= Adalbert of Metz (writer) =

Cambridge, Queens' College, MS 19, folio 7v. End of the table of contents and start of the text of the Speculum Gregorii.

Adalbert of Metz was the compiler of the Speculum Gregorii, a selection of Latin excerpts from Gregory the Great's Moralia in Job.

What little is known of Adalbert comes from two sources, his Speculum and his epitaph. In the prologue of the Speculum, he calls himself a deacon. In the epilogue, he calls himself a monk and priest. His epitaph, composed by Gerbert of Aurillac, says that he was of noble origin and died young on 12 February. The date of his death is given variously as 962 or about 980. In the 16th century, Johannes Trithemius identified his monastery as Saint-Vincent de Metz.

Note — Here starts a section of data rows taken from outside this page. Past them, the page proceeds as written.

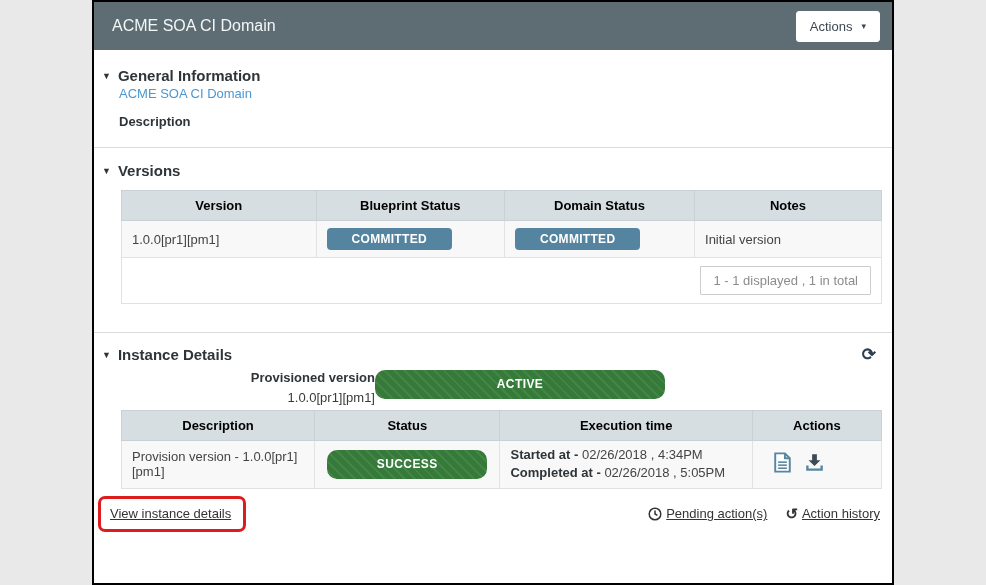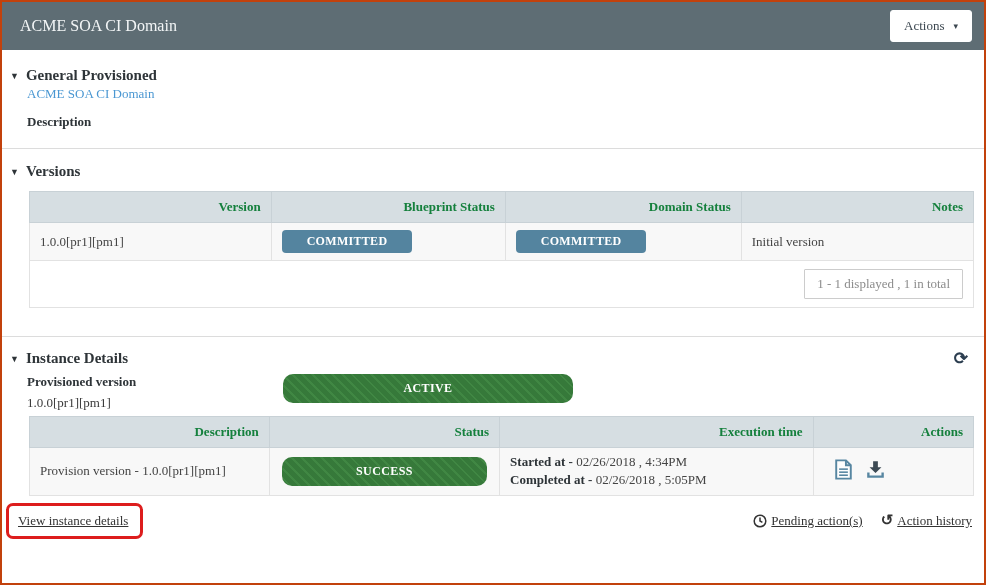--- a/index.html
+++ b/index.html
@@ -5,9 +5,9 @@
   * { box-sizing: border-box; }
   html,body { margin:0; padding:0; background:#e9e9e9; }
   .page {
-    width:986px; height:585px; margin:0 auto; position:relative; overflow:hidden;
-    background:#fff; border:2px solid #c2410c;
-    font-family:Liberation Serif, serif; color:#2e3438;
+    width:802px; height:585px; margin:0 auto; position:relative; overflow:hidden;
+    background:#fff; border:2px solid #000000;
+    font-family:Liberation Sans, sans-serif; color:#2e3438;
   }
   
   .header {

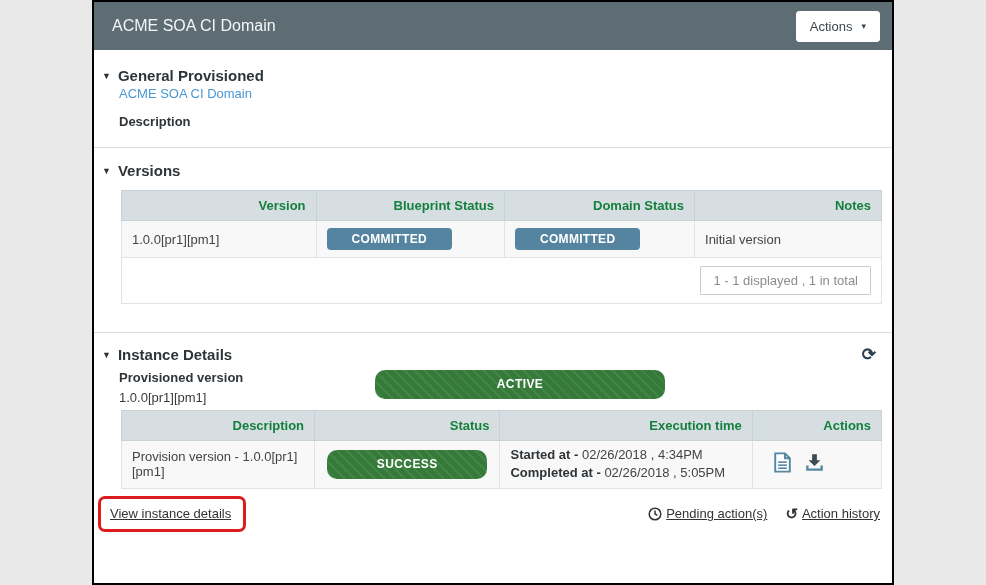--- a/index.html
+++ b/index.html
@@ -107,7 +107,7 @@
     <div class="gi">
       <div class="section-heading">
         <span class="tri">▼</span>
-        <span>General Provisioned</span>
+        <span>General Information</span>
       </div>
       <a class="blue-link">ACME SOA CI Domain</a>
       <div class="field-label" style="margin-top:12px;">Description</div>

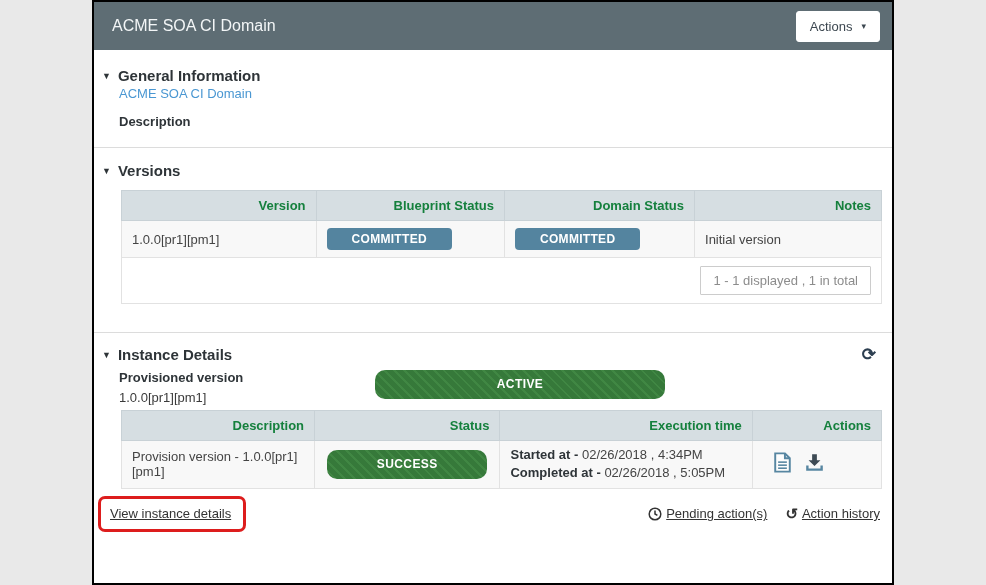--- a/index.html
+++ b/index.html
@@ -43,7 +43,7 @@
   .tbl-wrap { margin:11px 2px 0 19px; }
   table { width:100%; border-collapse:collapse; font-size:13px; }
   th {
-    background:#d6dee2; text-align:right; font-weight:bold; color:#15803d;
+    background:#d6dee2; text-align:center; font-weight:bold; color:#000000;
     padding:7px 10px; border:1px solid #c8d1d6;
   }
   td { background:#f8f8f8; padding:7px 10px; border:1px solid #e2e2e2; color:#444; }

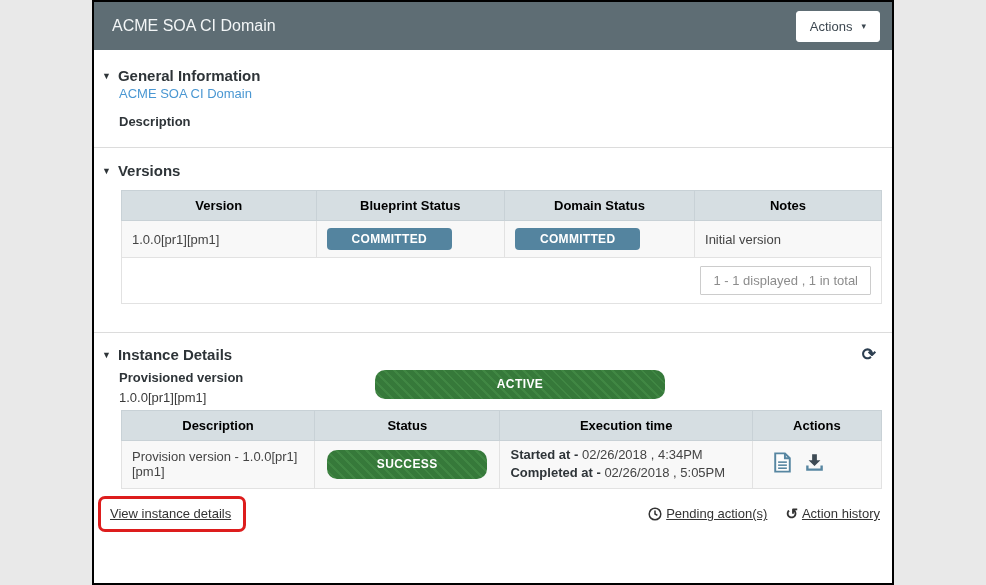--- a/index.html
+++ b/index.html
@@ -66,7 +66,7 @@
     margin-right:8px; line-height:1;
   }
   .prov-row { display:flex; align-items:flex-start; margin-top:7px; }
-  .prov-left { width:273px; padding-left:17px; }
+  .prov-left { width:273px; padding-left:17px;text-align:right; }
   .prov-value { font-size:13px; color:#3a3a3a; margin-top:5px; }
   .stripe-bar {
     background:repeating-linear-gradient(45deg,#36793a 0 5px,#408743 5px 7px);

Adalbert was inspired to compose the Speculum ('Mirror')—a title he chose—by conversations with his friend Hermann, to whom he dedicated the work. He selected 193 excerpts for inclusion. His criteria of selection were moral and topical. He gave each excerpt a heading of his own devising, divided the work into four books and provided a table of contents.

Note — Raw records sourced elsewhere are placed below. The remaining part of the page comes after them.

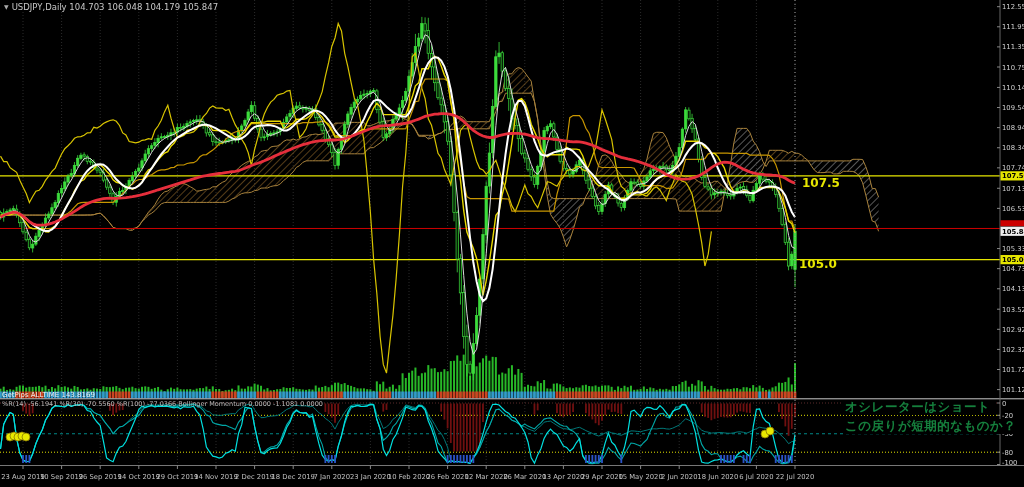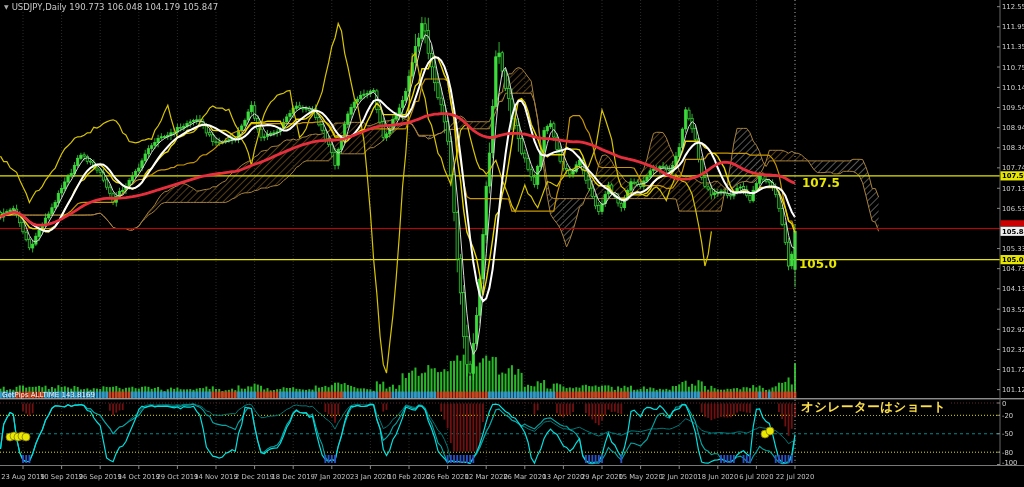--- a/index.html
+++ b/index.html
@@ -1299,7 +1299,7 @@
     </svg>
 
   <div class="title">
-    <span class="tri">▼</span><span>USDJPY,Daily  190.773 106.048 104.179 105.847</span>
+    <span class="tri">▼</span><span>USDJPY,Daily  104.703 106.048 104.179 105.847</span>
   </div>
 
   <div class="ind-header">GetPips ALLTIME 143.8169</div>

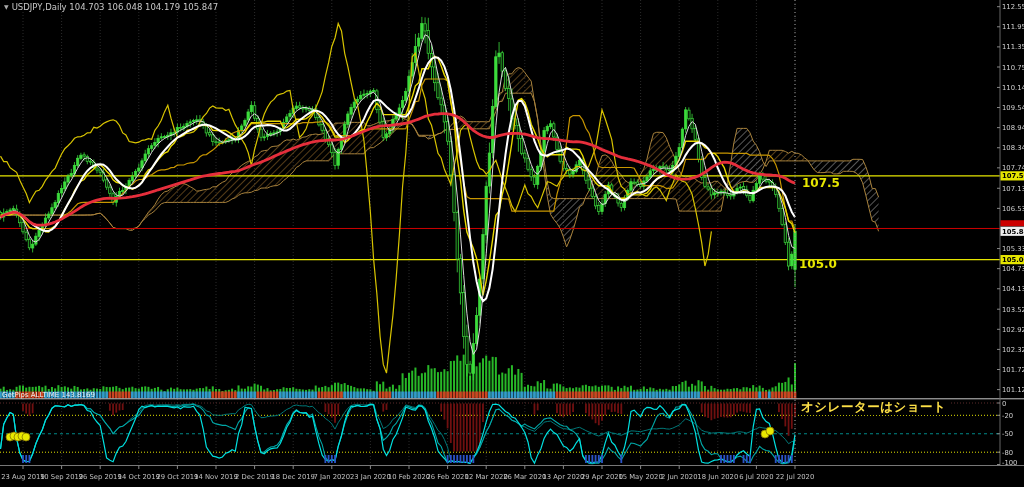--- a/index.html
+++ b/index.html
@@ -1303,6 +1303,7 @@
   </div>
 
   <div class="ind-header">GetPips ALLTIME 143.8169</div>
+  <div class="ind-status">%R(14) -56.1941   %R(30) -70.5560   %R(100) -77.0366   Bollinger Momentum 0.0000 -1.1081 0.0000</div>
 
   <div class="lvl" id="lvlU">107.5</div>
   <div class="lvl" id="lvlL">105.0</div>

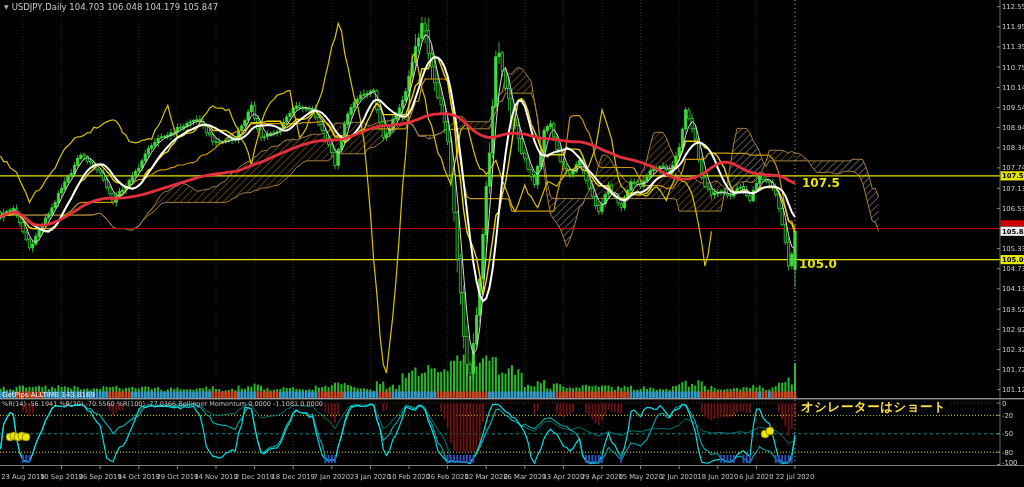--- a/index.html
+++ b/index.html
@@ -10,7 +10,7 @@
   .title .tri{font-size:6px;vertical-align:1px;color:#AAA;margin-right:3px;cursor:pointer;}
   .ind-header{position:absolute;left:2px;top:390.5px;font-size:7px;color:#F0F0F0;white-space:nowrap;z-index:3;text-align:right;}
   .ind-status{position:absolute;left:2px;top:400px;font-size:6.5px;color:#BDBDBD;white-space:nowrap;z-index:3;}
-  .note{position:absolute;left:799px;background:#000;color:#fde047;font-weight:bold;
+  .note{position:absolute;left:843px;background:#000;color:#15803d;font-weight:bold;
         font-size:12.5px;line-height:14px;padding:0 5px 1px 2px;letter-spacing:0.5px;z-index:4;white-space:nowrap;}
   #note1{top:400px}#note2{top:419px}#note3{top:438px}
   .lvl{position:absolute;color:#E6E600;font-weight:bold;font-size:12px;z-index:4;}

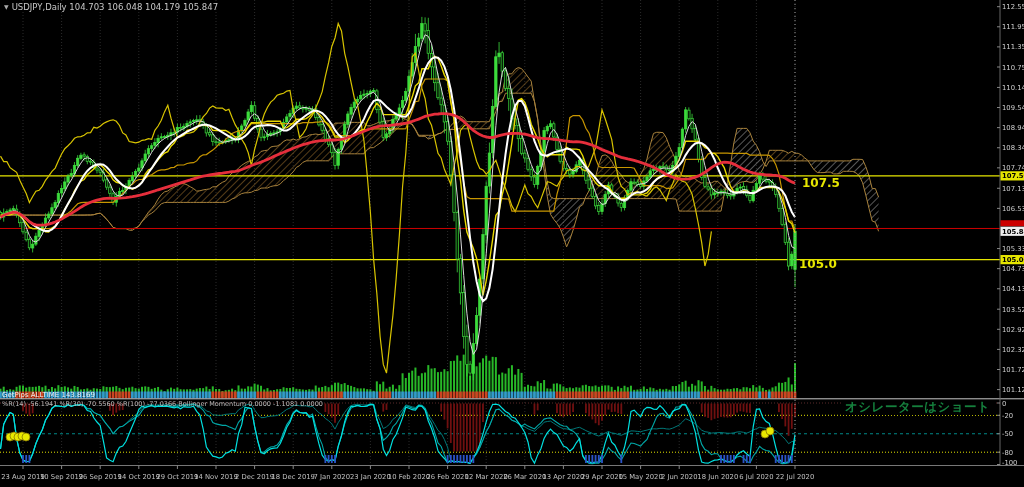--- a/index.html
+++ b/index.html
@@ -1309,6 +1309,7 @@
   <div class="lvl" id="lvlL">105.0</div>
 
   <div class="note" id="note1">オシレーターはショート</div>
+  <div class="note" id="note2">この戻りが短期的なものか？</div>
 
   <div class="hotspot" id="priceAxisHotspot"></div>
   <div class="hotspot" id="timeAxisHotspot"></div>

There are several known manuscripts but no critical edition, although there is a published study of one 15th-century copy. One manuscript, produced in France around 970, was already at Christ Church Canterbury before the century's end, when a copy was a made. The French copy wound up in the library of Salisbury Cathedral while the Canterbury copy found its way to Trinity College, Cambridge.